RED-8670: add features to status update See merge request fforesight/azure-ocr-service!23
OCR Service
Overview
The OCR service is a tool designed for extracting text content from PDF files. It utilizes the Azure IDP endpoint for the extraction.
Dependencies
Leptonica
Ghostscript
PDFTron
PDFBox
Functionality
- Invisible Element and Watermark Removal
The service uses PDFTron to attempt the removal of invisible elements and watermarks from the PDF. - Image Extraction
Extracts all images from the PDF using PDFBox - Image Processing
Renders all pages with images using ghostscript and processes them using leptonica. - OCR Processing
Calls the azure API in batches, receives text bbox and content. - Font style detection
Detection of bold text using stroke width estimation - Text Integration
Draws the resulting text onto the original PDF using PDFtron.
Steps 2-5 are run in parallel.
Installation
To run the OCR service, no special dependencies are requires, just run:
-
Ghostscript:
Install using apt.sudo apt install ghostscript -
Leptonica:
Install using vcpkg with the command and set the environment variableVCPKG_DYNAMIC_LIBto your vcpkg lib folder (e.g. ~ /vcpkg/installed/x64-linux-dynamic/lib).vcpkg install leptonica --triplet x64-linux-dynamic -
Other dependencies are handled by Gradle build
gradle build
The azure endpoint/key and pdftron license must be set using env variables (PDFTRON_LICENSE, AZURE_KEY, AZURE_ENDPOINT)
Configuration
Configuration settings are available in the OcrServiceSettings class.
These settings can be overridden using environment variables. e.g.
OCR_SERVICE_OCR_THREAD_COUNT=16
Possible configurations and their defaults include:
// Limits the number of concurrent calls to the azure API. In my very rudimentary testing, azure starts throwing "too many requests" errors at around 80/s.
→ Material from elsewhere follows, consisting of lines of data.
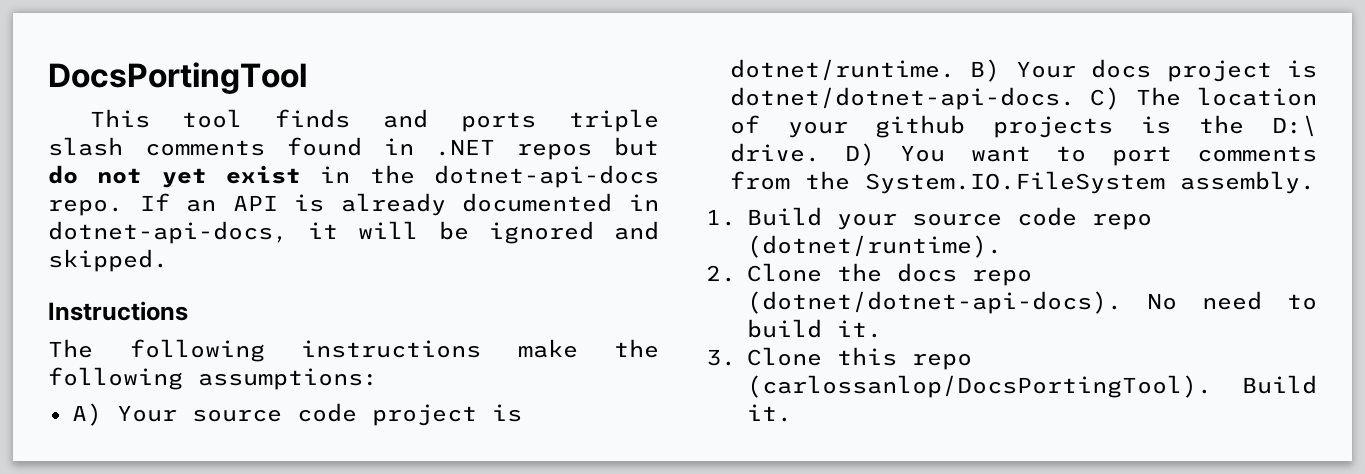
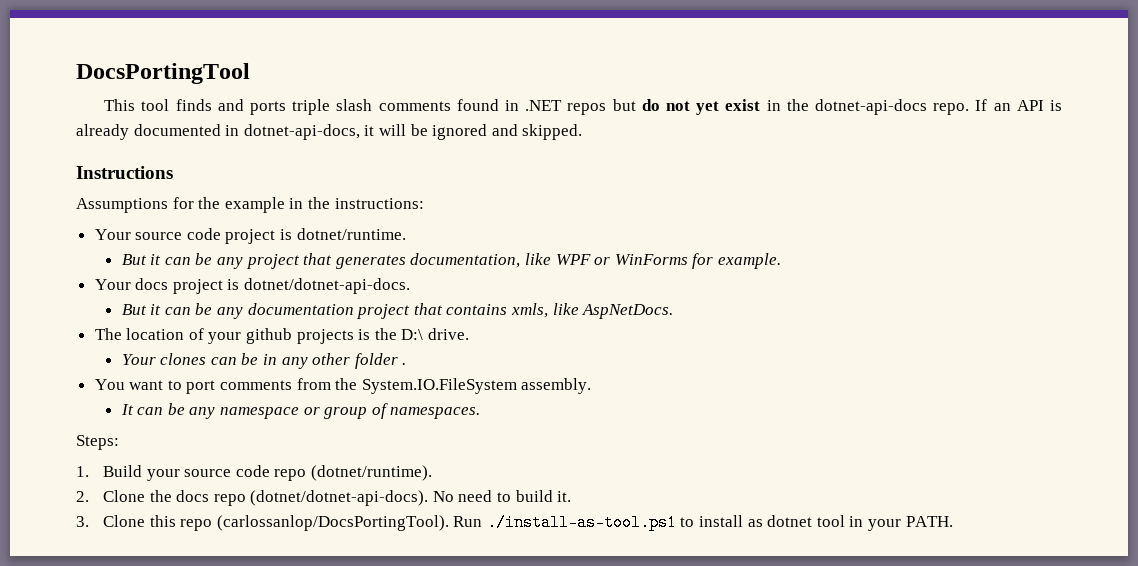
- The following instructions make the following assumptions:
- A) Your source code project is dotnet/runtime. B) Your docs project is dotnet/dotnet-api-docs. C) The location of your github projects is the D:\ drive. D) You want to port comments from the System.IO.FileSystem assembly.
+ Assumptions for the example in the instructions:
+ Your source code project is dotnet/runtime.
+ But it can be any project that generates documentation, like WPF or WinForms for example.
+ Your docs project is dotnet/dotnet-api-docs.
+ But it can be any documentation project that contains xmls, like AspNetDocs.
+ The location of your github projects is the D:\ drive.
+ Your clones can be in any other folder .
+ You want to port comments from the System.IO.FileSystem assembly.
+ It can be any namespace or group of namespaces.
+ Steps:
- Build it.
+ Run ./install-as-tool.ps1 to install as dotnet tool in your PATH.

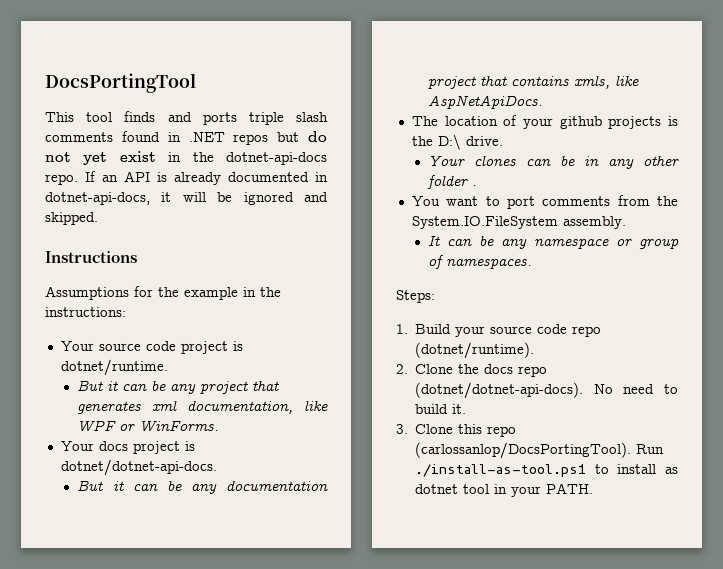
- But it can be any project that generates documentation, like WPF or WinForms for example.
+ But it can be any project that generates xml documentation, like WPF or WinForms.
- But it can be any documentation project that contains xmls, like AspNetDocs.
+ But it can be any documentation project that contains xmls, like AspNetApiDocs.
Higher numbers greatly improve the speed.
int concurrency = 8;
// Limits the number of pages per call.
int batchSize = 128;
boolean debug; // writes the ocr layer visibly to the viewer doc pdf
boolean idpEnabled; // Enables table detection, paragraph classification, section detection, key-value detection.
boolean drawTablesAsLines; // writes the tables to the PDF as invisible lines.
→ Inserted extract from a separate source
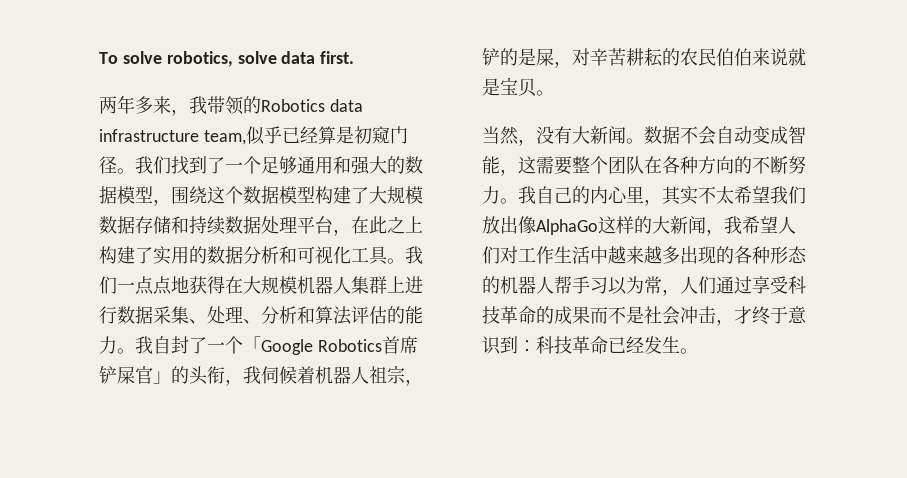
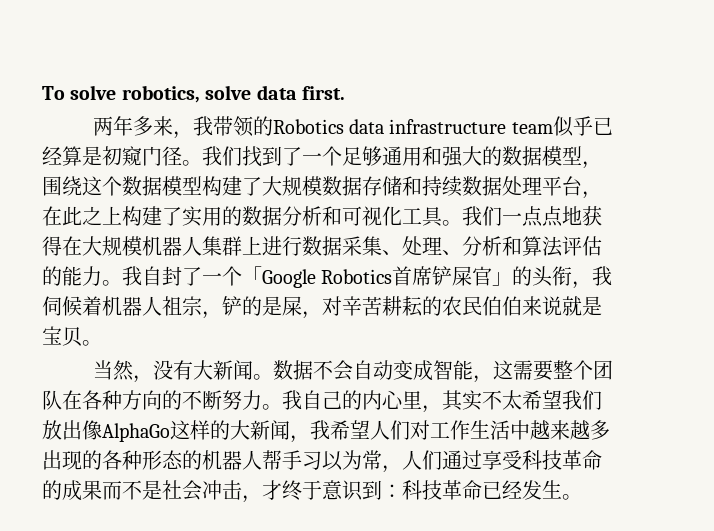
- 两年多来，我带领的Robotics data infrastructure team,似乎已经算是初窥门径。
+ 两年多来，我带领的Robotics data infrastructure team似乎已经算是初窥门径。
boolean processAllPages; // if this parameter is set, ocr will be performed on any page, regardless if it has images or not
boolean fontStyleDetection; // Enables bold detection using ghostscript and leptonica
String contentFormat; // Either markdown or text. But, for whatever reason, with markdown enabled, key-values are not written by azure....
Integration
The OCR-service communicates via RabbitMQ and uses the queues ocr_request_queue, ocr_response_queue,
ocr_dead_letter_queue, and ocr_status_update_response_queue.
ocr_request_queue
This queue is used to start the OCR process, a DocumentRequest must be passed as a message. The service will then download the PDF from the provided cloud storage.
ocr_response_queue
This queue is also used to signal the end of processing.
ocr_dead_letter_queue
This queue is used to signal an error has occurred during processing.
ocr_status_update_response_queue
This queue is used by the OCR service to give updates about the progress of the ongoing OCR on a image per image basis. The total amount may change, when less images are found than initially assumed.